= EXERCISE =
The answer must be the full listing, word for word, with no pictures in it.
BEGIN
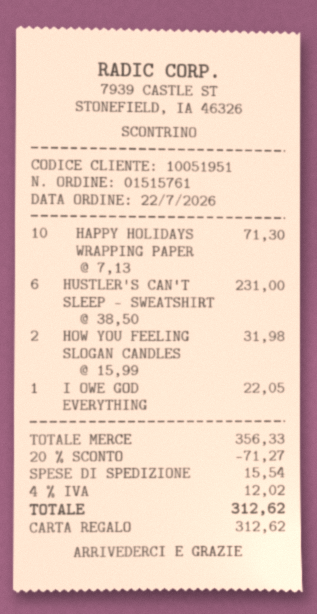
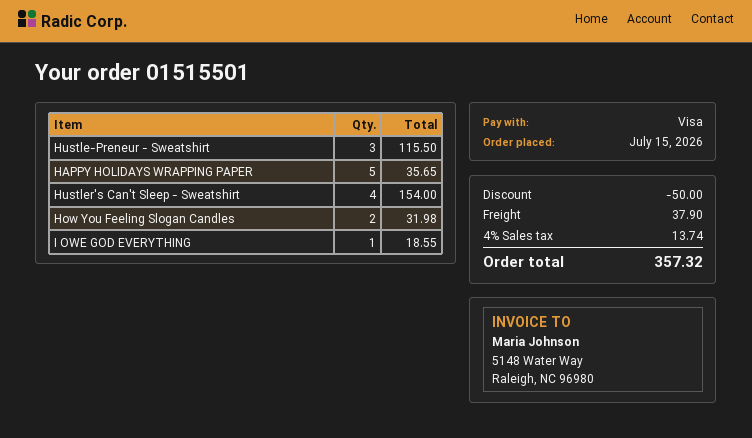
order number: 01515761 -> 01515501
order date: 2026-07-22 -> 2026-07-15
payment method: gift card -> Visa
HAPPY HOLIDAYS WRAPPING PAPER: 10 for 71.30 -> 5 for 35.65
HUSTLER'S CAN'T SLEEP - SWEATSHIRT: 6 for 231.00 -> 4 for 154.00
I OWE GOD EVERYTHING: 1 for 22.05 -> 1 for 18.55
Hustle-Preneur - Sweatshirt: none -> 3 for 115.50
discount: 71.27 -> 50.00
shipping: 15.54 -> 37.90
tax: 4% = 12.02 -> 4% = 13.74
total: 312.62 -> 357.32

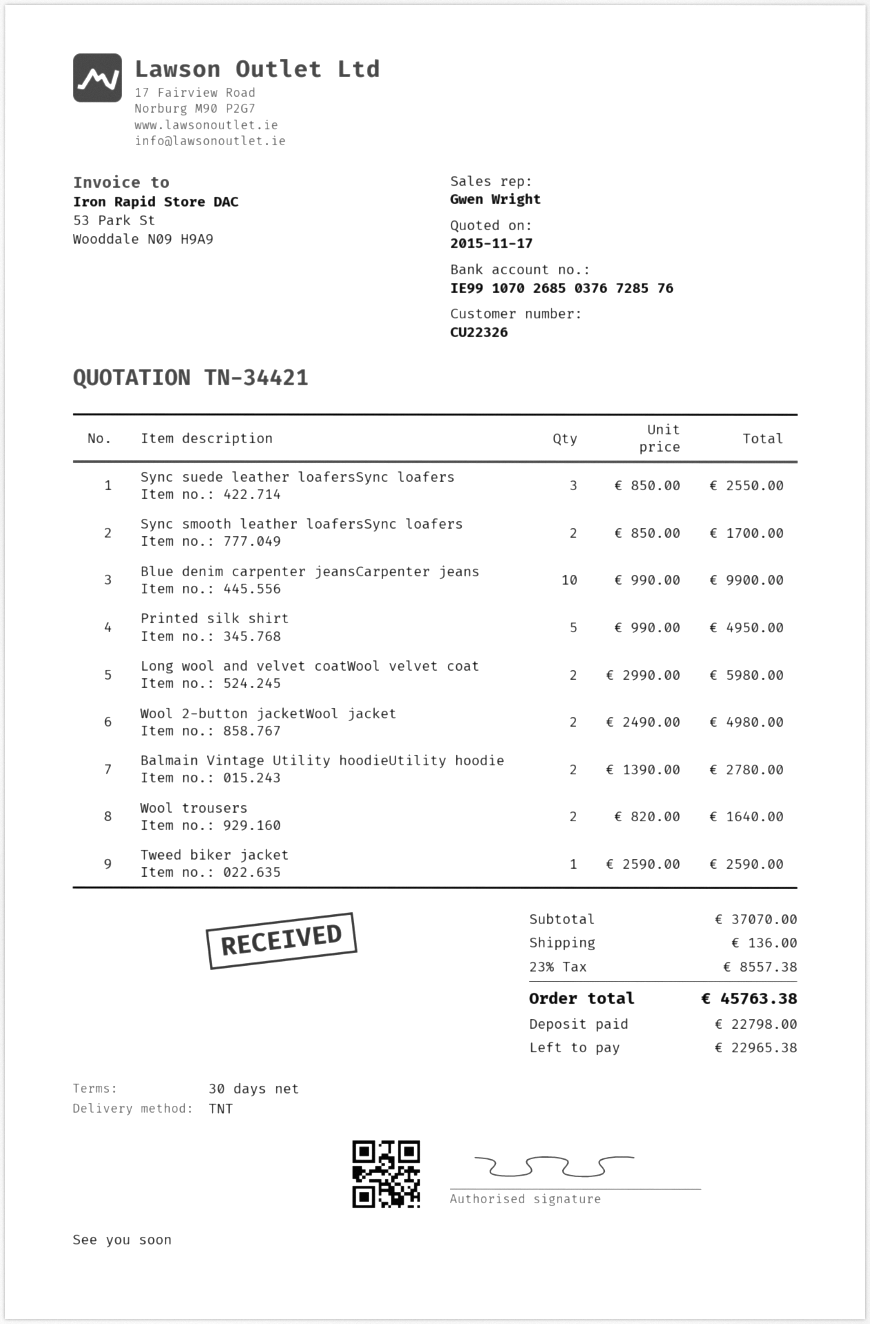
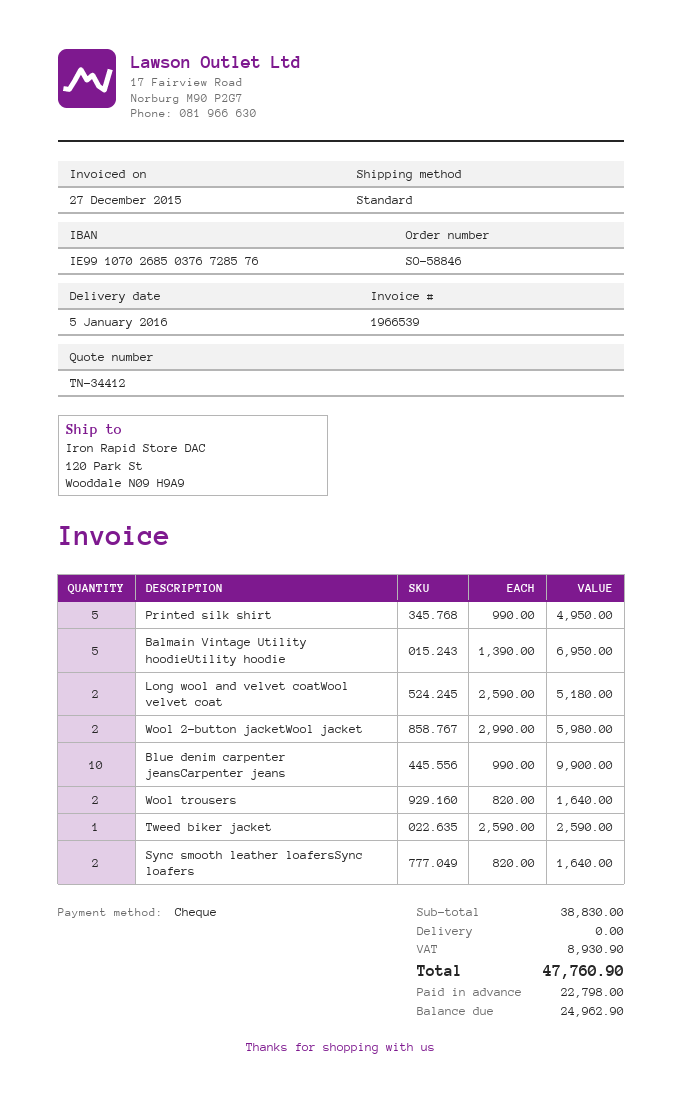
quote number: TN-34421 -> TN-34412
shipping method: TNT -> standard
Sync suede leather loafersSync loafers: 3 x 850.00 = 2550.00 -> none
Sync smooth leather loafersSync loafers: 2 x 850.00 = 1700.00 -> 2 x 820.00 = 1640.00
Long wool and velvet coatWool velvet coat: 2 x 2990.00 = 5980.00 -> 2 x 2590.00 = 5180.00
Wool 2-button jacketWool jacket: 2 x 2490.00 = 4980.00 -> 2 x 2990.00 = 5980.00
Balmain Vintage Utility hoodieUtility hoodie: 2 x 1390.00 = 2780.00 -> 5 x 1390.00 = 6950.00
subtotal: 37070.00 -> 38830.00
shipping: 136.00 -> 0.00
tax: 8557.38 -> 8930.90
total: 45763.38 -> 47760.90
balance: 22965.38 -> 24962.90

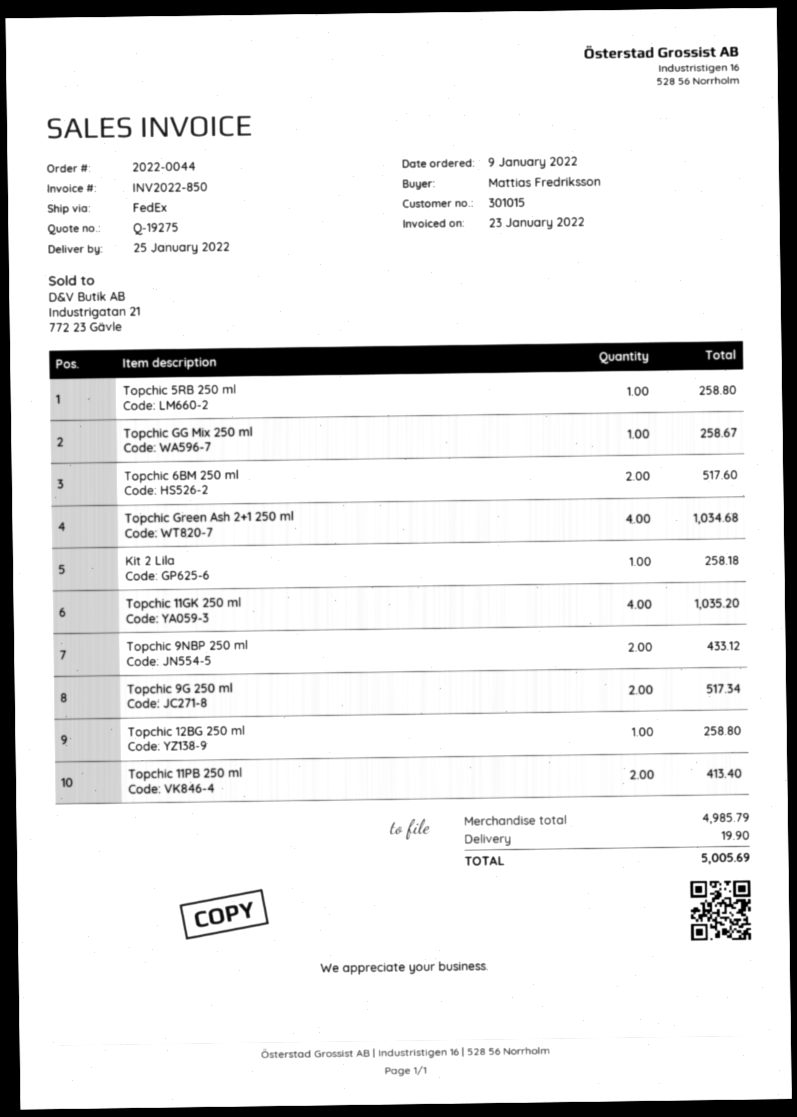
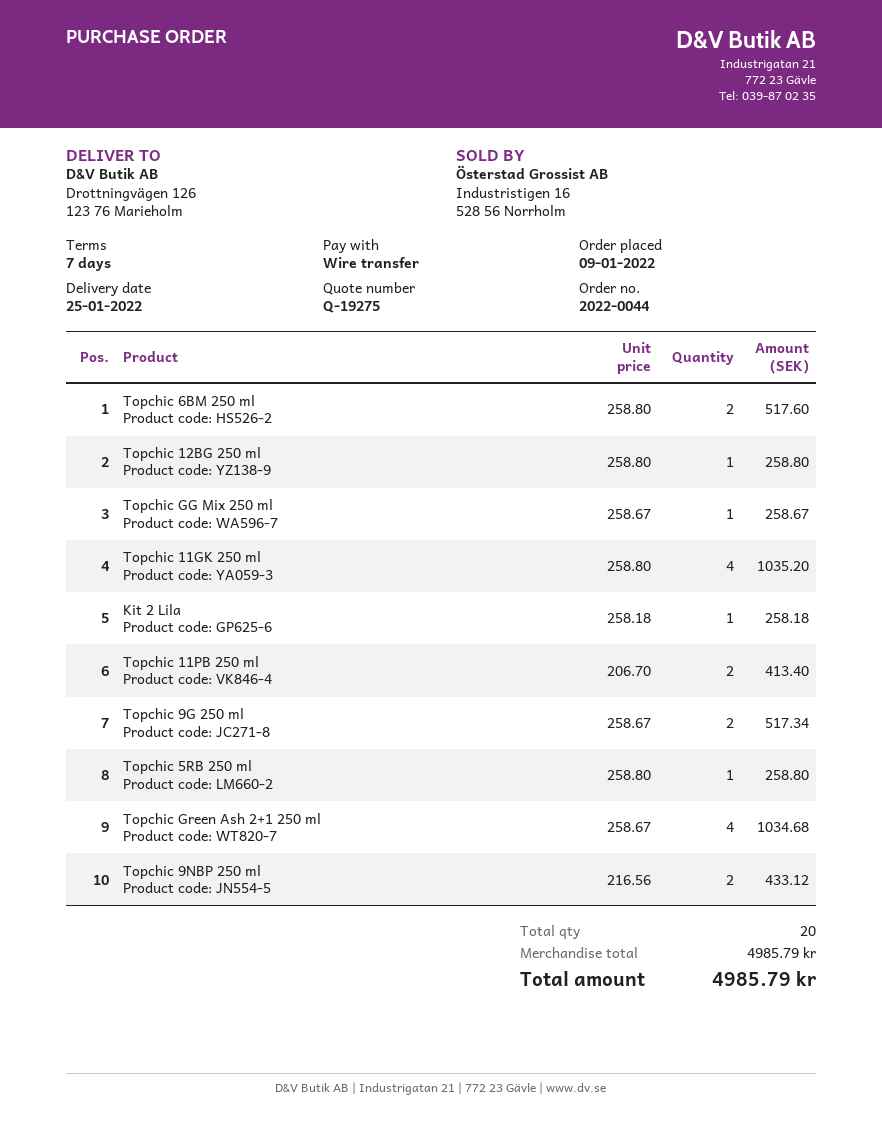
shipping: 19.90 -> none
total: 5005.69 -> 4985.79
END
= ANSWER AREA =
order number: 01515761 -> 01515501
order date: 2026-07-22 -> 2026-07-15
payment method: gift card -> Visa
HAPPY HOLIDAYS WRAPPING PAPER: 10 for 71.30 -> 5 for 35.65
HUSTLER'S CAN'T SLEEP - SWEATSHIRT: 6 for 231.00 -> 4 for 154.00
I OWE GOD EVERYTHING: 1 for 22.05 -> 1 for 18.55
Hustle-Preneur - Sweatshirt: none -> 3 for 115.50
discount: 71.27 -> 50.00
shipping: 15.54 -> 37.90
tax: 4% = 12.02 -> 4% = 13.74
total: 312.62 -> 357.32

quote number: TN-34421 -> TN-34412
shipping method: TNT -> standard
Sync suede leather loafersSync loafers: 3 x 850.00 = 2550.00 -> none
Sync smooth leather loafersSync loafers: 2 x 850.00 = 1700.00 -> 2 x 820.00 = 1640.00
Long wool and velvet coatWool velvet coat: 2 x 2990.00 = 5980.00 -> 2 x 2590.00 = 5180.00
Wool 2-button jacketWool jacket: 2 x 2490.00 = 4980.00 -> 2 x 2990.00 = 5980.00
Balmain Vintage Utility hoodieUtility hoodie: 2 x 1390.00 = 2780.00 -> 5 x 1390.00 = 6950.00
subtotal: 37070.00 -> 38830.00
shipping: 136.00 -> 0.00
tax: 8557.38 -> 8930.90
total: 45763.38 -> 47760.90
balance: 22965.38 -> 24962.90

shipping: 19.90 -> none
total: 5005.69 -> 4985.79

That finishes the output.